**What the task asks:** All lines below containing "votre" are to be listed.

**Provided entries:**
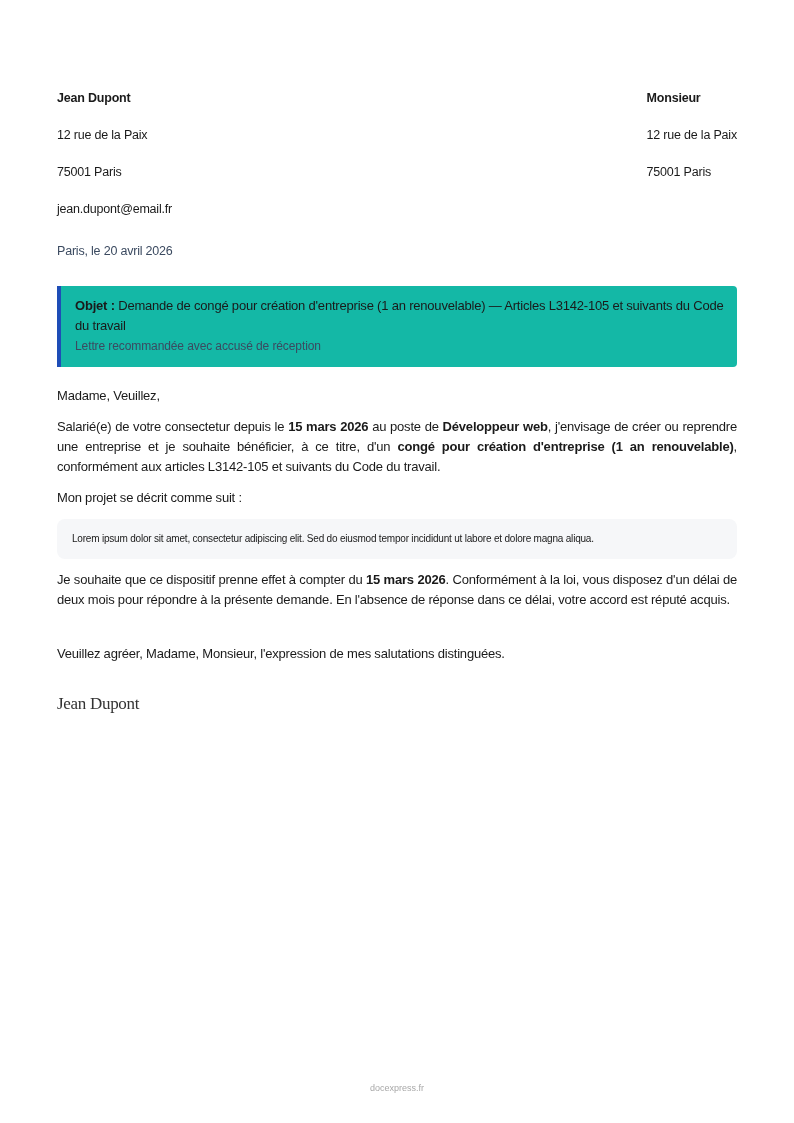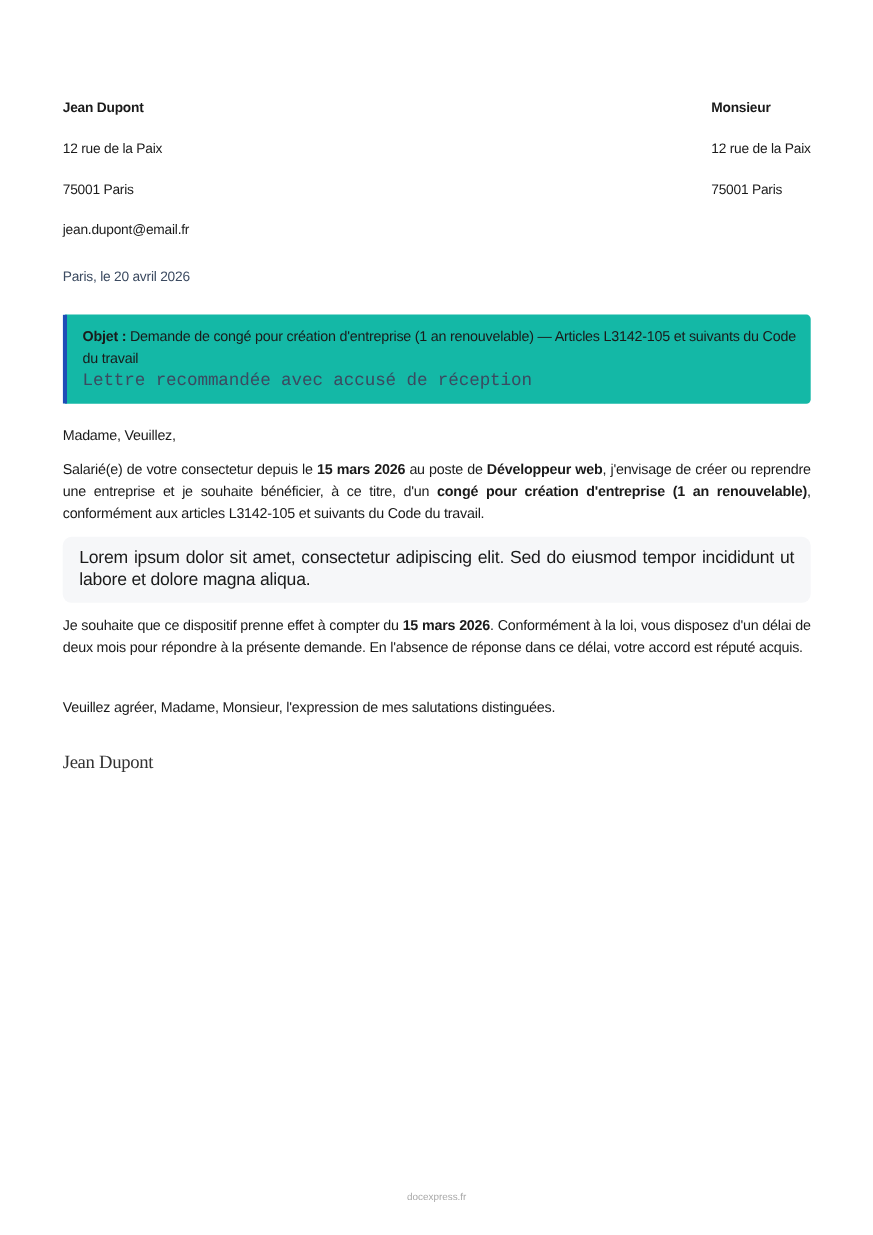--- a/index.html
+++ b/index.html
@@ -6,24 +6,24 @@
     body { width: 794px; height: 1123px; position: relative; font-family: "Liberation Sans", "DejaVu Sans", sans-serif; color: #1a1a1a; }
     .page { position: absolute; left: 57px; top: 0; width: 680px; }
     .sender { position: absolute; left: 0; top: 90px; font-size: 12.5px; }
     .recipient { position: absolute; right: 0; top: 90px; font-size: 12.5px; }
     .hline { height: 37px; line-height: 17px; white-space: nowrap; letter-spacing: -0.2px; }
     .name { font-weight: bold; }
     .date { position: absolute; left: 0; top: 244px; font-size: 12.5px; color: #3b4a60; letter-spacing: -0.2px; }
     .subject { position: absolute; left: 0; top: 286px; width: 680px; box-sizing: border-box; background: #14b8a6; border-left: 4px solid #1e4db7; border-radius: 0 4px 4px 0; padding: 10px 12px 12px 14px; }
     .subject-text { font-size: 13px; line-height: 20px; letter-spacing: -0.2px; }
     .subject-label { font-weight: bold; }
-    .subject-note { font-size: 16px; color: #3b4a60; margin-top: 1px; line-height: 18px; letter-spacing: -0.1px; font-family: Liberation Mono, monospace; }
+    .subject-note { font-size: 12px; color: #3b4a60; margin-top: 1px; line-height: 18px; letter-spacing: -0.1px; }
     .body { position: absolute; left: 0; top: 386px; width: 680px; font-size: 13px; line-height: 20px; text-align: justify; letter-spacing: -0.2px; }
     .body p { margin: 0 0 11px 0; }
-    .project-box { background: #f6f7f9; border-radius: 8px; padding: 10px 15px; margin: 0 0 11px 0; font-size: 16px; line-height: 20px; }
+    .project-box { background: #f6f7f9; border-radius: 8px; padding: 10px 15px; margin: 0 0 11px 0; font-size: 10px; line-height: 20px; }
     .closing { margin-top: 34px !important; }
     .signature { font-family: "Liberation Serif", "DejaVu Serif", serif; font-size: 17px; color: #333; margin-top: 30px; text-align: left; letter-spacing: -0.3px; }
     b { font-weight: bold; }
     .footer { position: absolute; left: 0; width: 794px; top: 1083px; text-align: center; font-size: 9px; color: #a8a8a8; }
   </style>
 </head>
 <body>
 
 <div class="page">
   <div class="sender">
@@ -45,20 +45,21 @@
     <div class="subject-text">
       <span class="subject-label">Objet :</span>
       <span>Demande de congé pour création d'entreprise (1 an renouvelable) — Articles L3142-105 et suivants du Code du travail</span>
     </div>
     <div class="subject-note">Lettre recommandée avec accusé de réception</div>
   </div>
 
   <div class="body">
     <p>Madame, Veuillez,</p>
     <p><span>Salarié(e) de votre consectetur depuis le </span><b>15 mars 2026</b><span> au poste de </span><b>Développeur web</b><span>, j'envisage de créer ou reprendre une entreprise et je souhaite bénéficier, à ce titre, d'un </span><b>congé pour création d'entreprise (1 an renouvelable)</b><span>, conformément aux articles L3142-105 et suivants du Code du travail.</span></p>
+    <p>Mon projet se décrit comme suit :</p>
     <div class="project-box">Lorem ipsum dolor sit amet, consectetur adipiscing elit. Sed do eiusmod tempor incididunt ut labore et dolore magna aliqua.</div>
     <p><span>Je souhaite que ce dispositif prenne effet à compter du </span><b>15 mars 2026</b><span>. Conformément à la loi, vous disposez d'un délai de deux mois pour répondre à la présente demande. En l'absence de réponse dans ce délai, votre accord est réputé acquis.</span></p>
     <p class="closing">Veuillez agréer, Madame, Monsieur, l'expression de mes salutations distinguées.</p>
     <div class="signature">Jean Dupont</div>
   </div>
 </div>
 
 <div class="footer">docexpress.fr</div>
 
 </body></html>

**Answer box:**
     <p><span>Salarié(e) de votre consectetur depuis le </span><b>15 mars 2026</b><span> au poste de </span><b>Développeur web</b><span>, j'envisage de créer ou reprendre une entreprise et je souhaite bénéficier, à ce titre, d'un </span><b>congé pour création d'entreprise (1 an renouvelable)</b><span>, conformément aux articles L3142-105 et suivants du Code du travail.</span></p>
     <p><span>Je souhaite que ce dispositif prenne effet à compter du </span><b>15 mars 2026</b><span>. Conformément à la loi, vous disposez d'un délai de deux mois pour répondre à la présente demande. En l'absence de réponse dans ce délai, votre accord est réputé acquis.</span></p>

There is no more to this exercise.